Strona:Jana Długosza Dziejów Polskich ksiąg dwanaście - Tom III.djvu/544

Ta strona została przepisana.
Tomasz z Węgleszyna z rozkazu króla odzyskuje zamek Drahim podchwycony przez Krzyżaków.

Władysław król Polski, nie chcąc dopuścić, aby zamek Drahimski przez Krzyżaków Ś. Jana (Johannitae) opanowany, długim czasu przeciągiem stał się ich własnością, tak jak było z zamkiem Santockim, który w podobny sposób przez Krzyżaków Ś. Jana od królestwa Polskiego został oderwany, wyprawił do mistrza rzeczonego zakonu posłów, z upomnieniem: „aby mu pomieniony zamek oddał niezwłocznie, albo uznał nad nim lenne zwierzchnictwo króla i królestwa.“ Ale gdy mistrz obadwa te warunki odrzucił, wysłał król Tomasza z Węgleszyna zwanego Koźlerogi, herbu Jelita, kasztelana Sandomierskiego i starostę Wielkiej Polski, z wojskiem, w celu odebrania zamku przemocą. Ten wypełniając rozkaz królewski, w przeciągu czterech dni rzeczony zamek opanował, gdy Krzyżacy bynajmniej nie stawili oporu.
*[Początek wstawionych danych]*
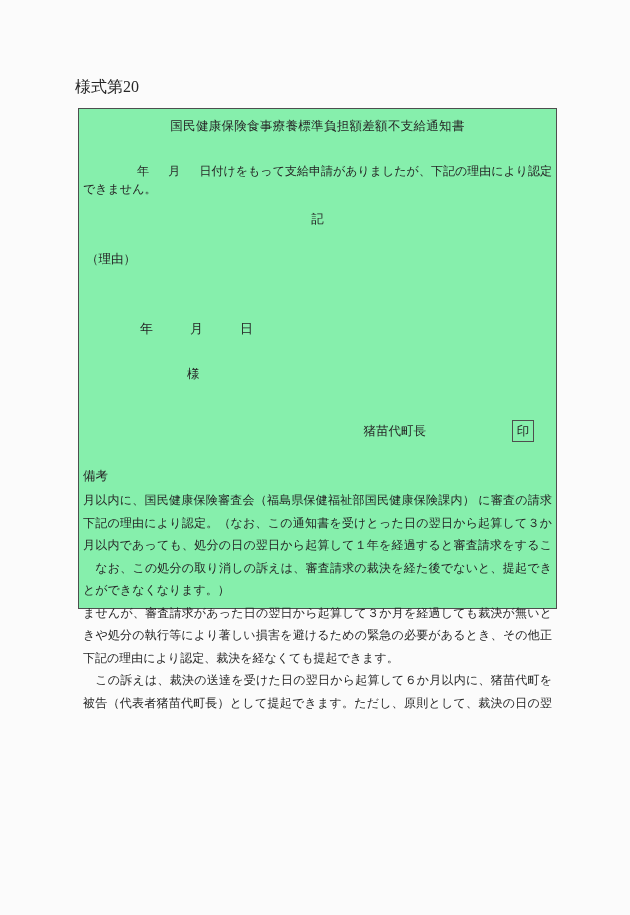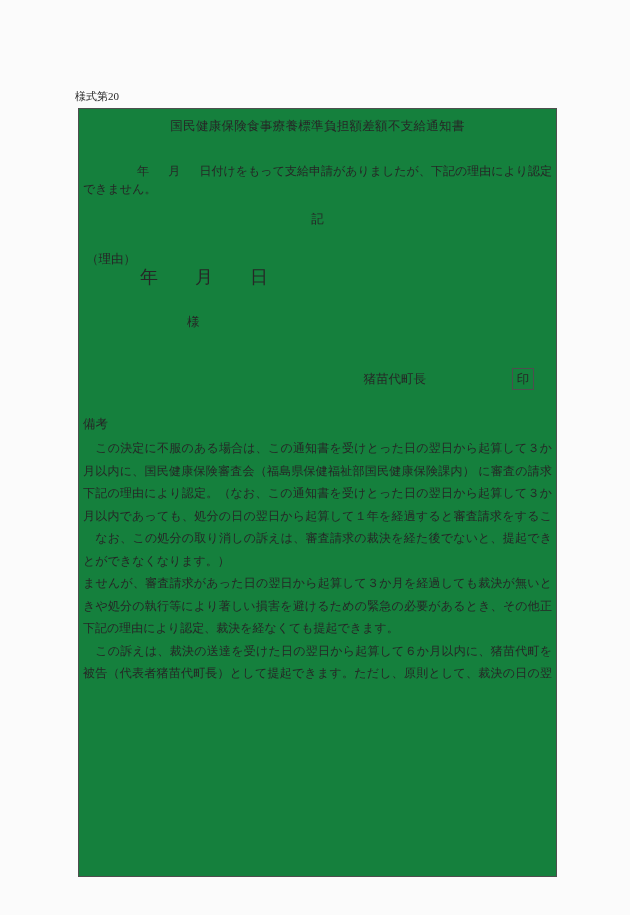--- a/index.html
+++ b/index.html
@@ -18,8 +18,8 @@
   .form-number {
     position: absolute;
     left: 75px;
-    top: 87px;
-    font-size: 11px;
+    top: 78px;
+    font-size: 16px;
     line-height: 18px;
   }
   .doc-box {

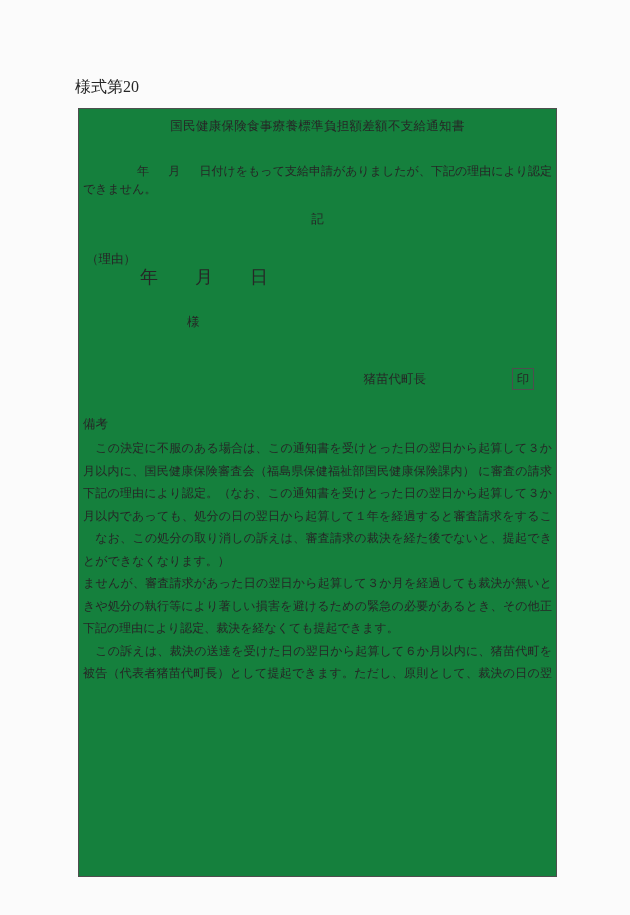--- a/index.html
+++ b/index.html
@@ -27,11 +27,11 @@
     left: 78px;
     top: 108px;
     width: 479px;
-    height: 769px;
+    height: 501px;
     border: 1px solid #4e4e4e;
     box-sizing: border-box;
     padding: 0 4px;
-    background: #15803d;
+    background: #86efac;
   }
   .doc-title {
     margin-top: 8px;

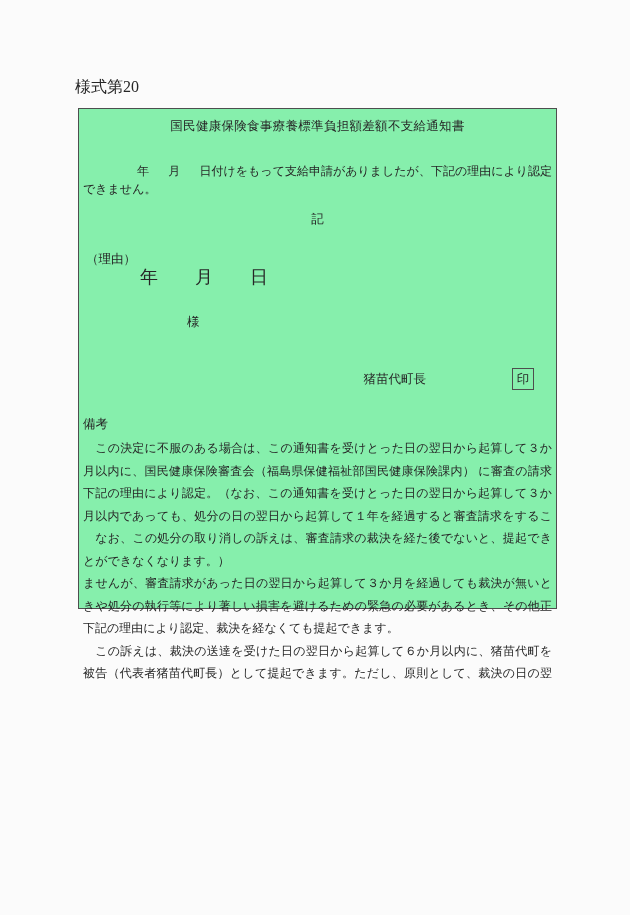--- a/index.html
+++ b/index.html
@@ -67,8 +67,9 @@
     line-height: 18px;
   }
   .date-line {
+    margin-top: 52px;
     padding-left: 57px;
-    font-size: 18px;
+    font-size: 13px;
     line-height: 18px;
   }
   .date-line .dgap {

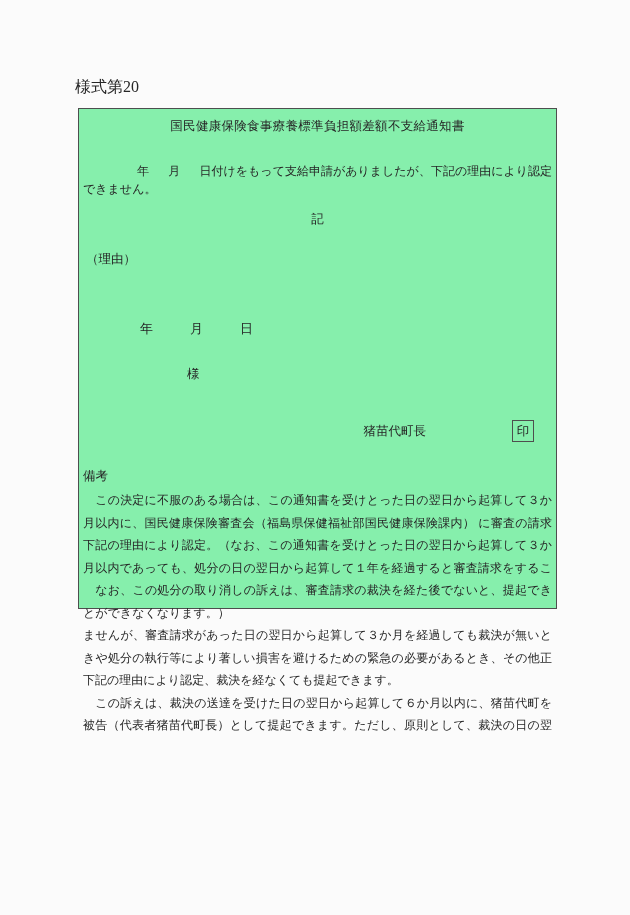--- a/index.html
+++ b/index.html
@@ -157,7 +157,6 @@
     <div class="remarks-heading">備考</div>
 
     <div class="remarks">
-      <div class="line">　この決定に不服のある場合は、この通知書を受けとった日の翌日から起算して３か</div>
       <div class="line">月以内に、国民健康保険審査会（福島県保健福祉部国民健康保険課内） に審査の請求</div>
       <div class="line">下記の理由により認定。（なお、この通知書を受けとった日の翌日から起算して３か</div>
       <div class="line">月以内であっても、処分の日の翌日から起算して１年を経過すると審査請求をするこ</div>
Od tego czasu zamek Drahim zostaje ciągle pod zwierzchnością i panowaniem króla Polskiego.

Witołd książę Litewski, zawarłszy przymierze z Krzyżakami, ziemie Moskiewskie bezkarnie pustoszy.

Alexander Witołd, wielki książę Litewski, uwolniony od srogich i ustawicznych napaści Krzyżaków Pruskich przez zawarte z nimi przymierze, zebrawszy wojsko z Polaków, Litwinów i Rusi, przedsięwziął wyprawę pierwszą przeciw Moskwie i jej książęciu. Wtargnął zatém do ziemi Moskiewskiej, a poniechawszy zamków, przestał na samém plądrowaniu kraju i kazał łupiestwa jak najszerzej rozpostrzeć. Ale gdy i temi krzywdy nie zdołał Moskwicinów do walki przymusić, spustoszywszy ziemię Moskiewską, z mnogą zdobyczą i znacznym gminem jeńców wrócił do Litwy. Wielu Polaków otrzymało herby rycerskie, które im nad rzeką Uhrą (jedną z celniejszych w ziemi Moskiewskiej) książę Alexander rozdawał w nagrodę.

Żyd Feter, fałszerz pieniędzy, w Krakowie spalony na stosie.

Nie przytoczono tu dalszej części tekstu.